Abstract

The present study focuses on research findings related to the development and assessment of thiadiazole-linked thiazole derivatives as promising anti-tubercular agents. We present the synthesis data of eleven new compounds (4a-4k) and confirm their structures using spectroscopic techniques. Subsequently, the compounds were screened for their anti-tuberculosis activities against M. tuberculosis H37Ra. The results demonstrated that compounds 3 and 4b exhibited minimum inhibitory concentration (MIC) of 3.90 μg/mL and 7.81 μg/mL, respectively.

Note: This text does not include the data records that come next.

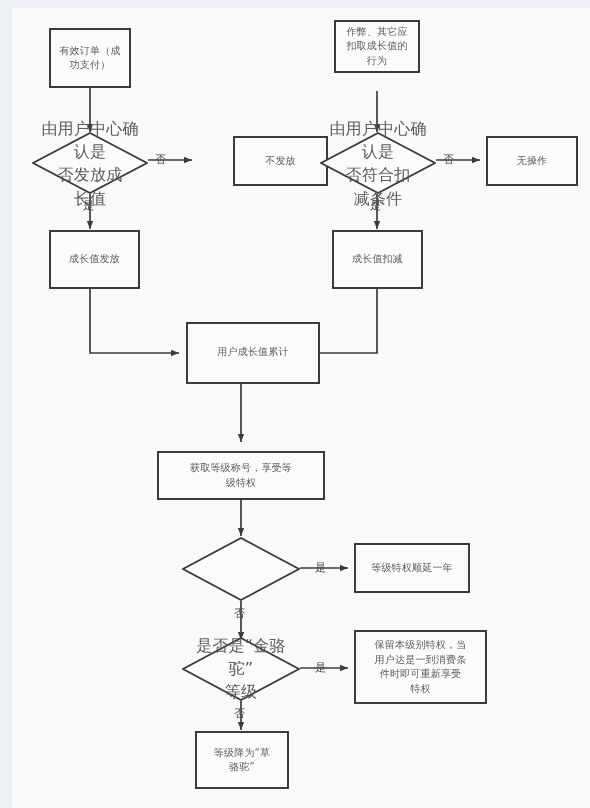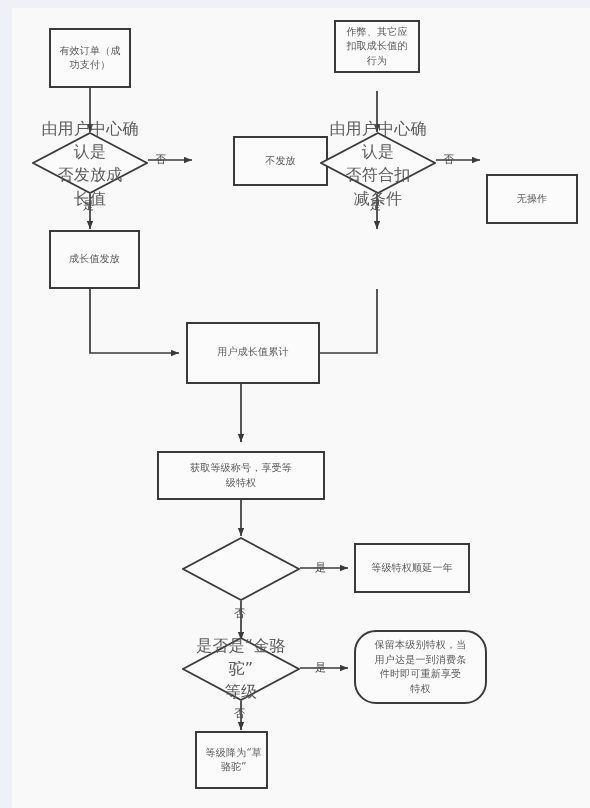"无操作" div.node { margin-top: 38px -> none }
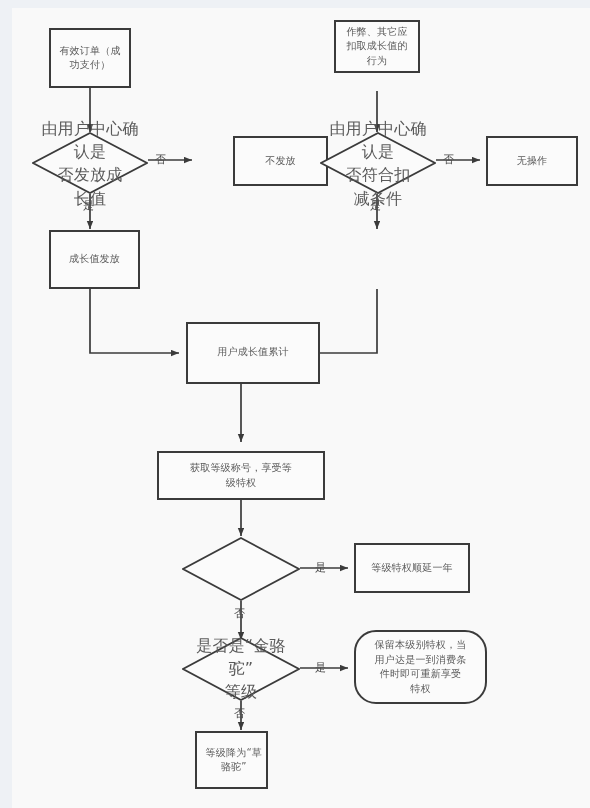"成长值扣减" div.node { html: none -> <div> <span>成长值扣减</span> </div> }
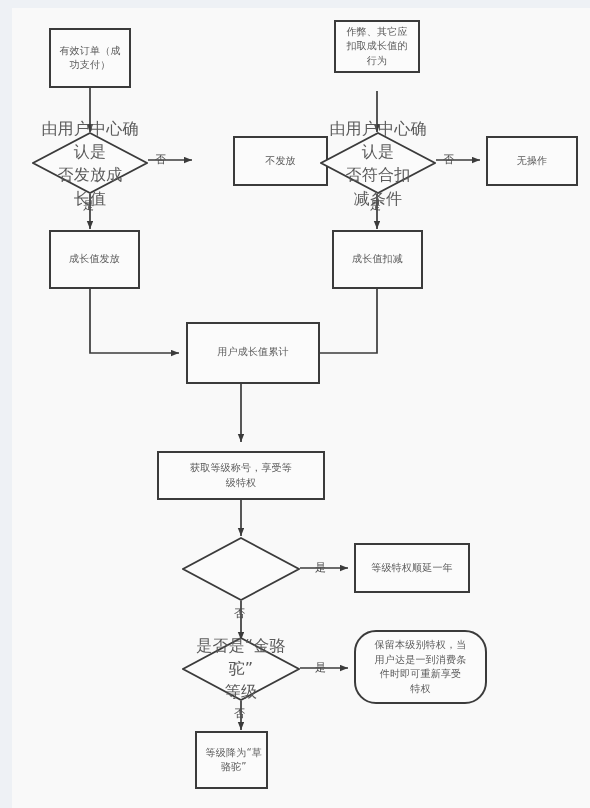"保留本级别特权，当" div.node { border-radius: 22px -> none }
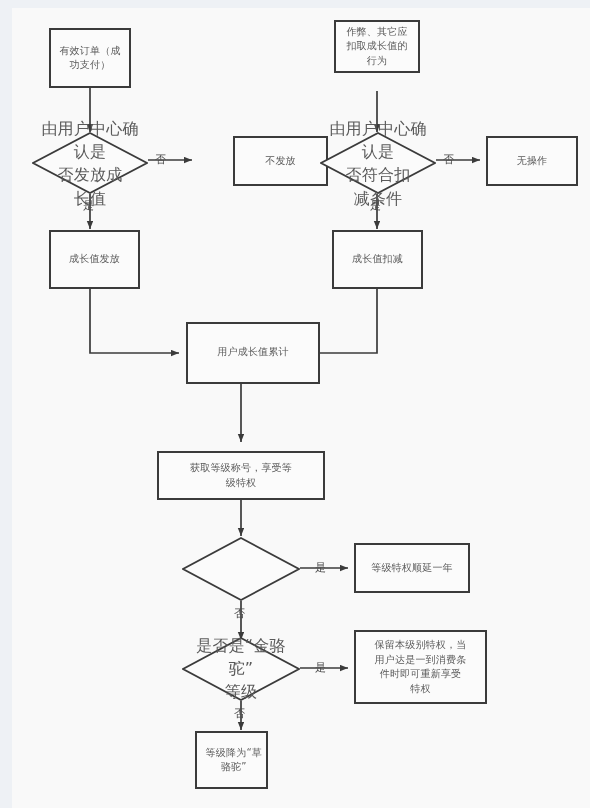"等级降为“草" div.node { justify-content: flex-end -> none; width: 73px -> 94px }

In-vitro, studies for few compounds exhibited high antioxidant activity against DPPH and OH radical scavengers along with minimal to no cytotoxicity against RBCs which is a promising result. Investigation of molecular docked conformations revealed different molecular interactions such as hydrogen bonds, halogen bonds, and interactions involving Pi electron cloud. The study sheds light on conserved interactions with residues like Met131, Val163, His90 and Gln161 from the tubercular MCAT enzyme. Interestingly, the synthetic chemistry reveals that the employment of tetra-n-butylammonium bromide (TBAB) plays a crucial role for N-butylation and it also expedites the reaction in tetrahydrofuran solvent.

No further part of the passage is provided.